I haven't actually seen that error message before, but I presume that it means you need to reference the compiled version, rather than the project file.

----------


## Iron Skull

I cant un-tick the one... "vbXPButton.vbp"...

----------


## si_the_geek

Can you add that project (VBP or compiled) to another project?  If so you can open this project file in Notepad, and copy the reference line from the project file that is having the problem (replacing the one that is already there).

----------


## Iron Skull

Can you tell me what the change from the file exacly?
(Did you manage to compile it your self maybe you have the same errors....)

----------


## dglienna

Did you unzip the project into one folder?  Woka likes to put things into separate folders, and then zip them.  You can try unzipping with winzip, instead of just copying the files.  I had that problem before.  It's easier to just copy the files, but if you type the location into Winzip, it will create a few folders.

----------


## Iron Skull

They are in folders...
I use WinRar  :Wink:

----------


## si_the_geek

This is the line that needs to be replaced:


> Object=*\A..\vbXPButton.vbp


..and you should replace it with the line containing "vbXPButton" from the new project file.

----------


## Iron Skull

I cant find "Object=*\A..\vbXPButton.vbp" in any file...
Isnt there another way :/

----------


## si_the_geek

The project file (.vbp) for the project where you cant remove "vbXPButton.vbp" should have a line containing "vbXPButton.vbp".  Whatever this line contains, it needs to be replaced by a valid version (if you have managed to remove "vbXPButton.vbp", you can just add the line from the other project).

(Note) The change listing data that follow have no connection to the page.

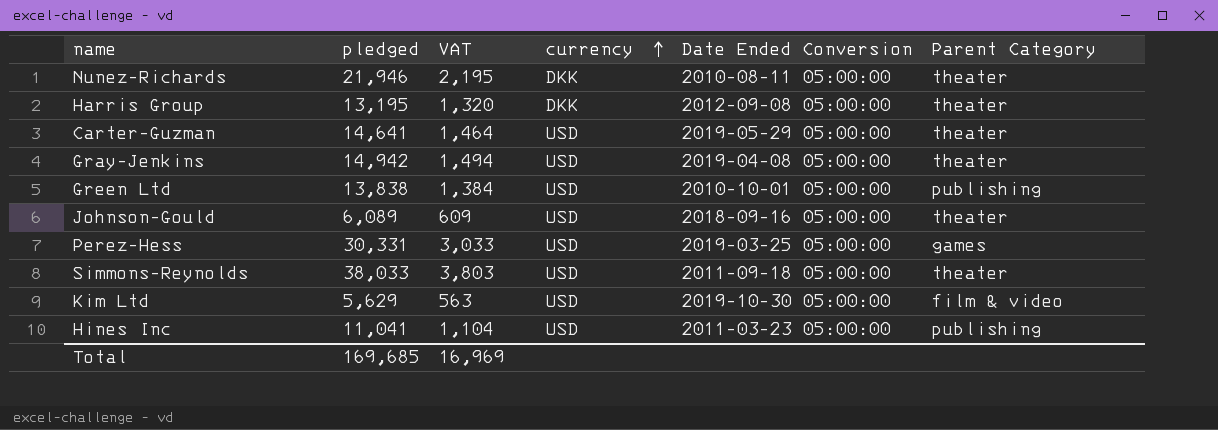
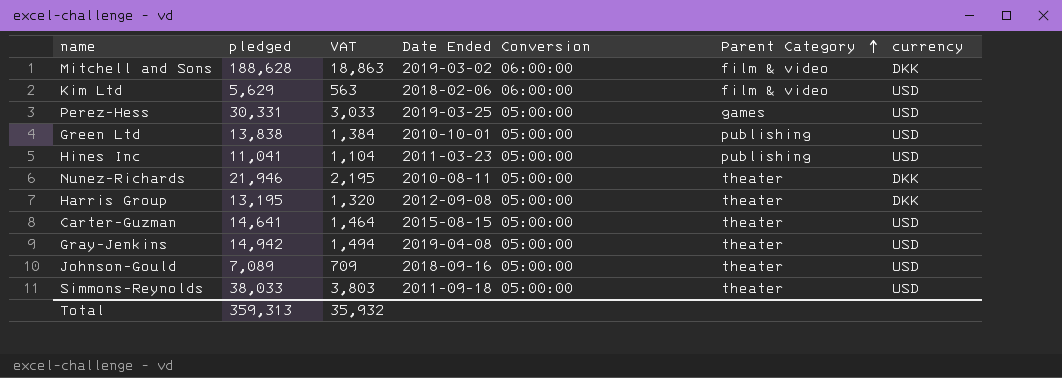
row order: currency ascending -> Parent Category ascending
column currency | position: 4 -> 6
row Mitchell and Sons: none -> 188,628 | 18,863 | 2019-03-02 06:00:00 | film & video | DKK
Kim Ltd | Date Ended Conversion: 2019-10-30 05:00:00 -> 2018-02-06 06:00:00
Carter-Guzman | Date Ended Conversion: 2019-05-29 05:00:00 -> 2015-08-15 05:00:00
Johnson-Gould | pledged: 6,089 -> 7,089
Johnson-Gould | VAT: 609 -> 709
Total | pledged: 169,685 -> 359,313
Total | VAT: 16,969 -> 35,932

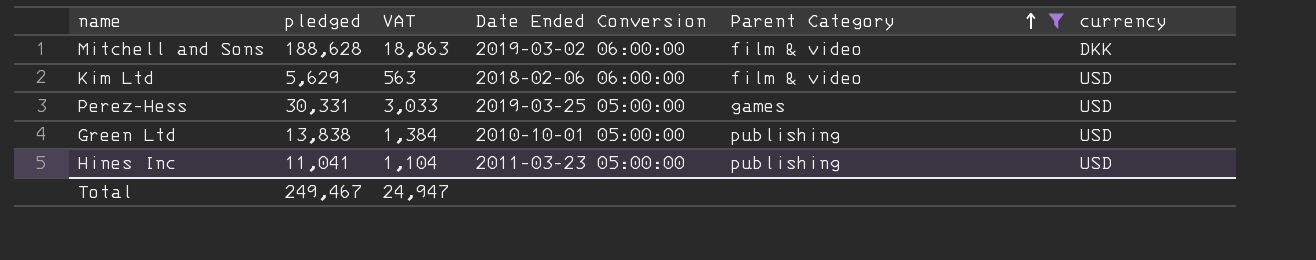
filter: none -> Parent Category != theater
Total | pledged: 359,313 -> 249,467
Total | VAT: 35,932 -> 24,947

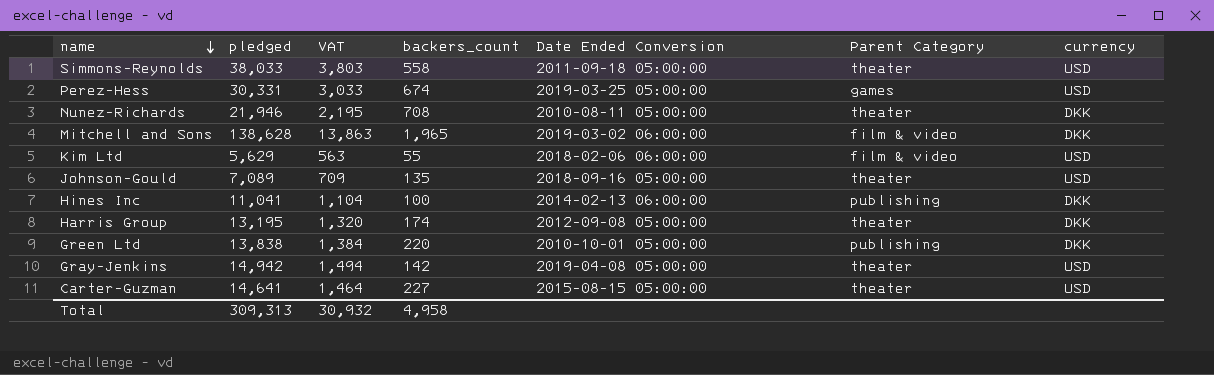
filter: Parent Category != theater -> none
row order: Parent Category ascending -> name descending
column backers_count | position: none -> 4
Mitchell and Sons | pledged: 188,628 -> 138,628
Mitchell and Sons | VAT: 18,863 -> 13,863
Hines Inc | Date Ended Conversion: 2011-03-23 05:00:00 -> 2014-02-13 06:00:00
Hines Inc | currency: USD -> DKK
Green Ltd | currency: USD -> DKK
Total | pledged: 249,467 -> 309,313
Total | VAT: 24,947 -> 30,932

If you can't work it out - upload the project file with the problem, and the project file that contains a valid reference.

----------


## Iron Skull

It Works  :Smilie: 
Thanks!

----------


## Montsubai

Can someone please post an executable file of this, I'm running on a Computer without Visual Basic, so can someone post an .exe file of this. Thank you  :Smilie:

----------


## Wokawidget

It's an exe and a number of DLLs, and I think they exceed the posting attachment limit size.

 :Frown:

----------


## Iron Skull

@Montsubai
Here it is  :Smilie: 
You've to put the dlls in the directory E:/badger
else it will not run...

@Wokawidget
Look i build some unusefull tools in it lol
I use it at school and i love it thx man  :Wink:

----------


## Wokawidget

winzip?

woka

----------


## mfurqan

hi woka, is it copyrighted ? i mean am i allowed to make modifications ?

----------


## Wokawidget

Yup, change away. Open source. Knock yaself out.
If you do anything cool to it and u want to help others then post the changes here.

Have fun.

Woka

----------


## Montsubai

I'm always getting the problem: Components "vbXPButton.ocx" or oen of its dependencies not correctly registered.....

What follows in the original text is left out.